I am not able to replicate this. See the below example.

require(mice) data <- read.csv(file = "mice-ex.csv", header = FALSE) imp <- mice(data[, -c(4, 29, 30)], meth = "pmm", m = 2, maxit = 1) imp$loggedEvents apply(is.na(complete(imp)), 2, sum)

[1] FALSE

FALSE here indicates that there are no missings anymore in the first imputed data set that is by default returned by mice::complete(). Two reasons I can think of why your data still has missings:

  1. If you set empty imputation methods via method = c('', '', 'pmm', etcetera), you exclude variables from imputation, meaning that the first two and the last six variables are not imputed.
  2. If you use complete(mice.t, "long", include = TRUE): the include = TRUE statement includes the original [i.e. incomplete] data on top of the imputed data sets. So, the first cases are the original data, the second set of cases represent the first imputed datasets, and so on.

All the best,

Gerko

dmaltschul commented 6 years ago

Okay, that works for me too, which is great. I was able to isolate what seems to be causing the problem. When I tell method to include the information from certain columns but not impute them (e.g. the '' entries, see above), then mice is skipping through all of the columns, despite most of them having a 'pmm' or 'cart' or 'rf' assigned for their method.

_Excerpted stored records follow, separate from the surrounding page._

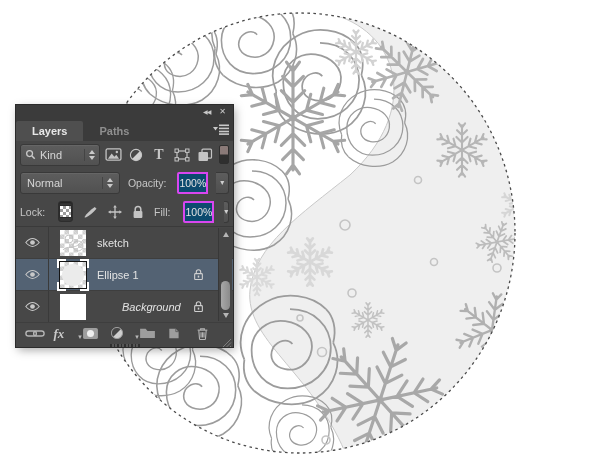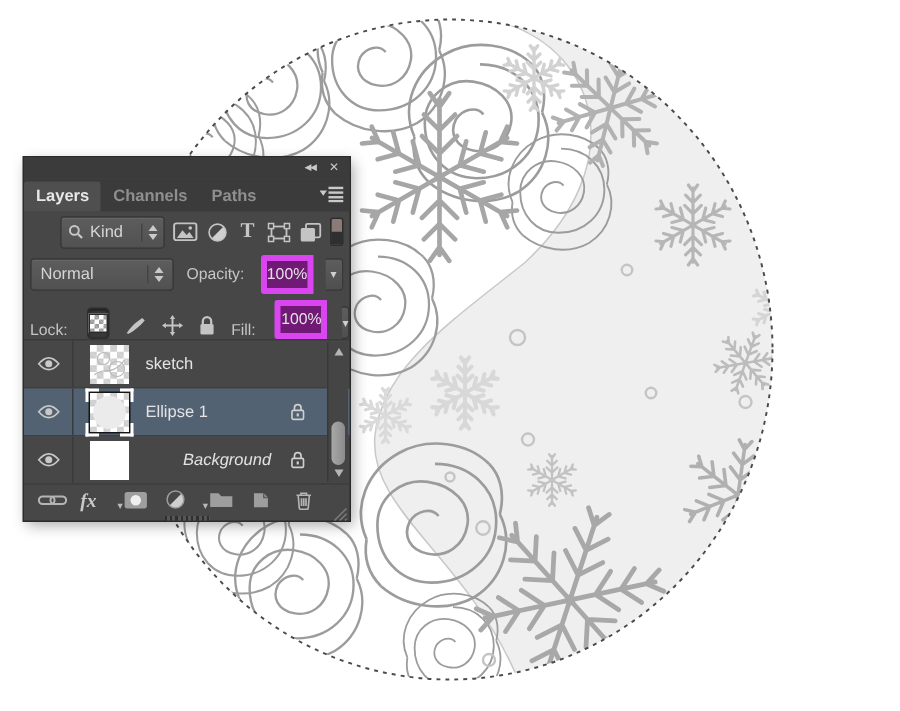"Layers" .tab { padding: 0 8px -> 0 16px }
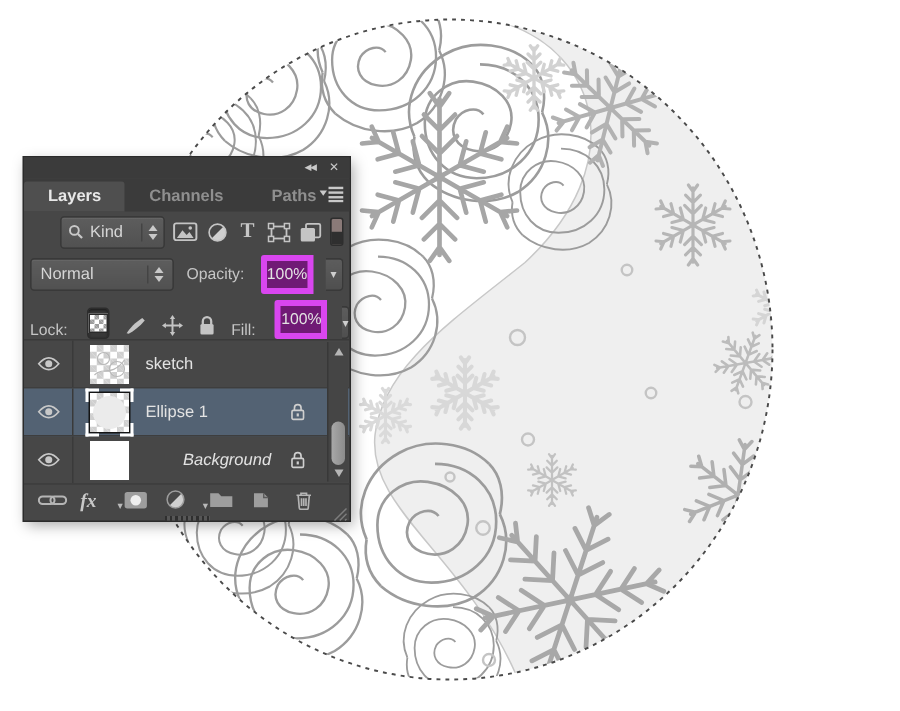"Channels" div.tab { html: <div>Channels</div> -> none }
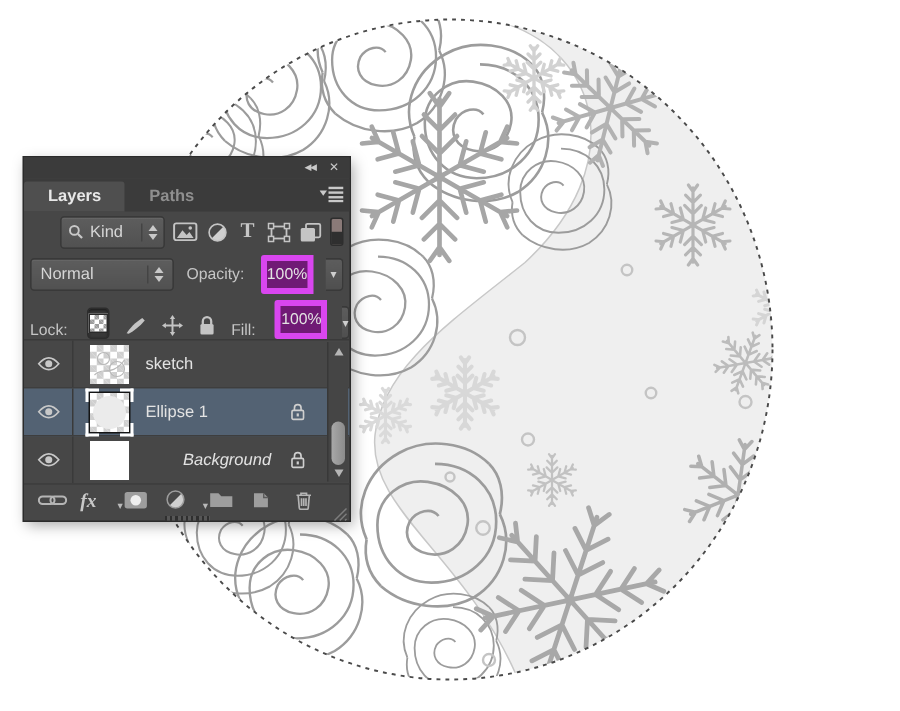"Kind" .filter-row { margin-left: 20px -> none }
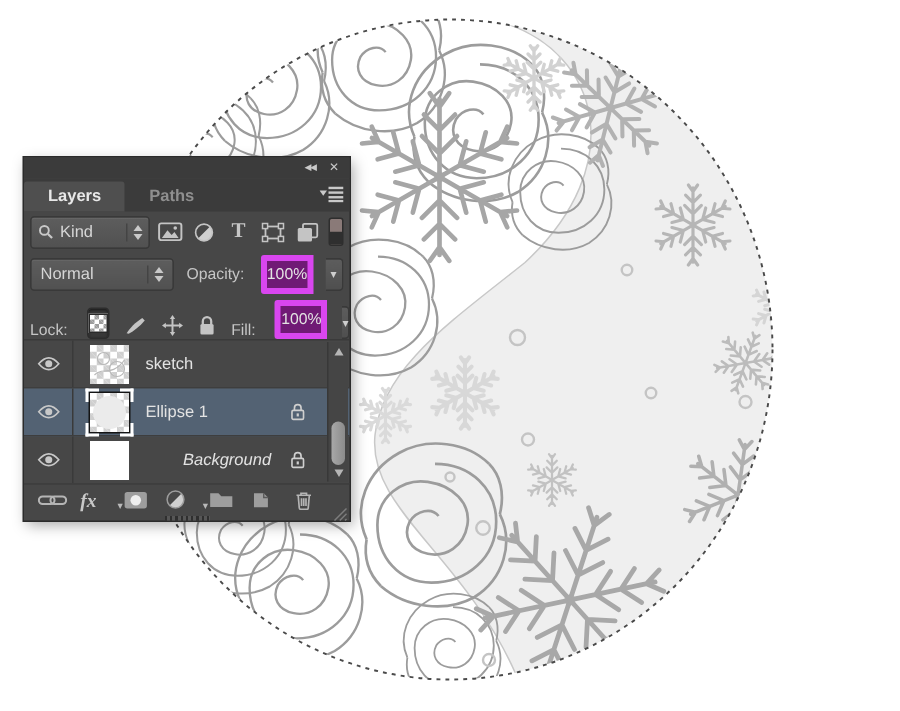"100%" .valbox { background: #701a75 -> #0c4a6e; border: 4px solid #d946ef -> 2px solid #d946ef }
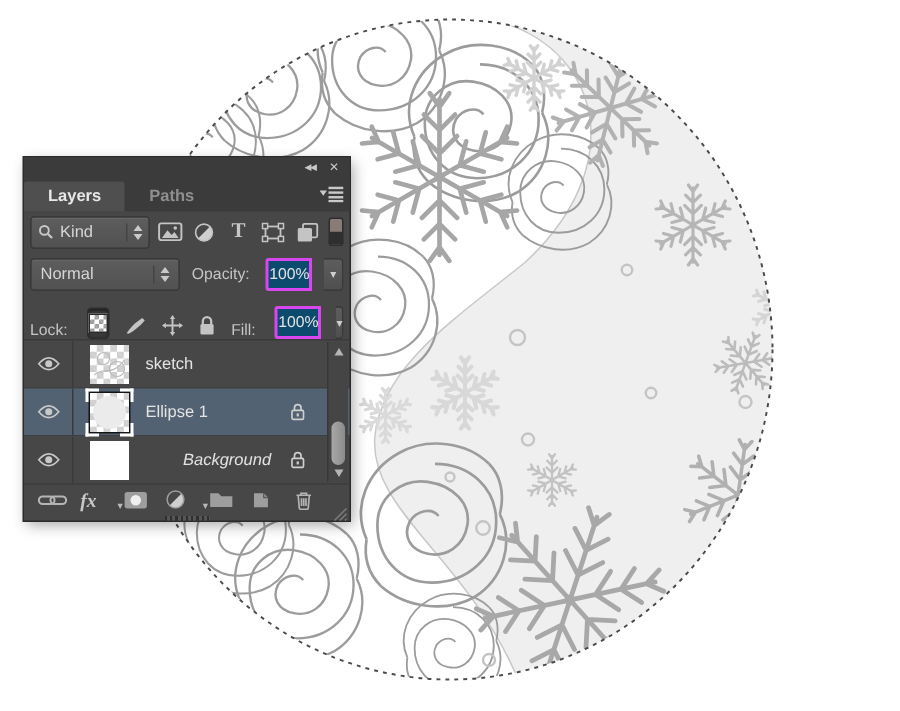"Lock:" .lock-row { align-items: flex-end -> none }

So when I run your exact code but replace the meth argument 'pmm' with, say, meth = c('','','pmm','pmm','pmm','pmm','pmm','pmm','pmm','pmm', 'pmm','pmm','pmm','pmm','pmm','pmm','pmm','pmm','pmm','pmm', 'pmm','pmm','pmm','pmm','pmm','pmm','pmm','pmm', 'pmm','','','','','','')` Then I get the problem again. Is there something obvious here I am missing?

gerkovink commented 6 years ago

Your variables are still set to serve as predictors as specified by your predictor matrix. If you exclude the variables that have no imputation method from the predictor matrix, the problem disappears (see code below).

require(mice) data <- read.csv(file = "mice-ex.csv", header = FALSE) ini <- mice(data[, -c(4, 29, 30)], maxit = 0) exclude <- c(1:2, 30:35) meth <- ini$method meth[exclude] <- "" pred <- ini$predictorMatrix pred[, exclude] <- 0 imp <- mice(data[, -c(4, 29, 30)], meth = meth, pred = pred, m=2, maxit = 1) imp$loggedEvents any(is.na(complete(imp)[, -exclude]))

[1] FALSE

Best,

Gerko

gerkovink commented 6 years ago

See also Issue #75

dmaltschul commented 6 years ago

Hmm okay, yes, that does seem like the same issue.

So I suppose I can just impute all the variables and not use the ones I don't want in actual analyses, because I definitely do want the information in those vars to be used via the predictor matrix. That would get me to the same place as in earlier versions, I think. I was originally leaving out imputations for some predictor vars to save computational time, but I don't think it ended up making that much of a difference when I just left the imputations to run overnight.

Thanks for clearing that up.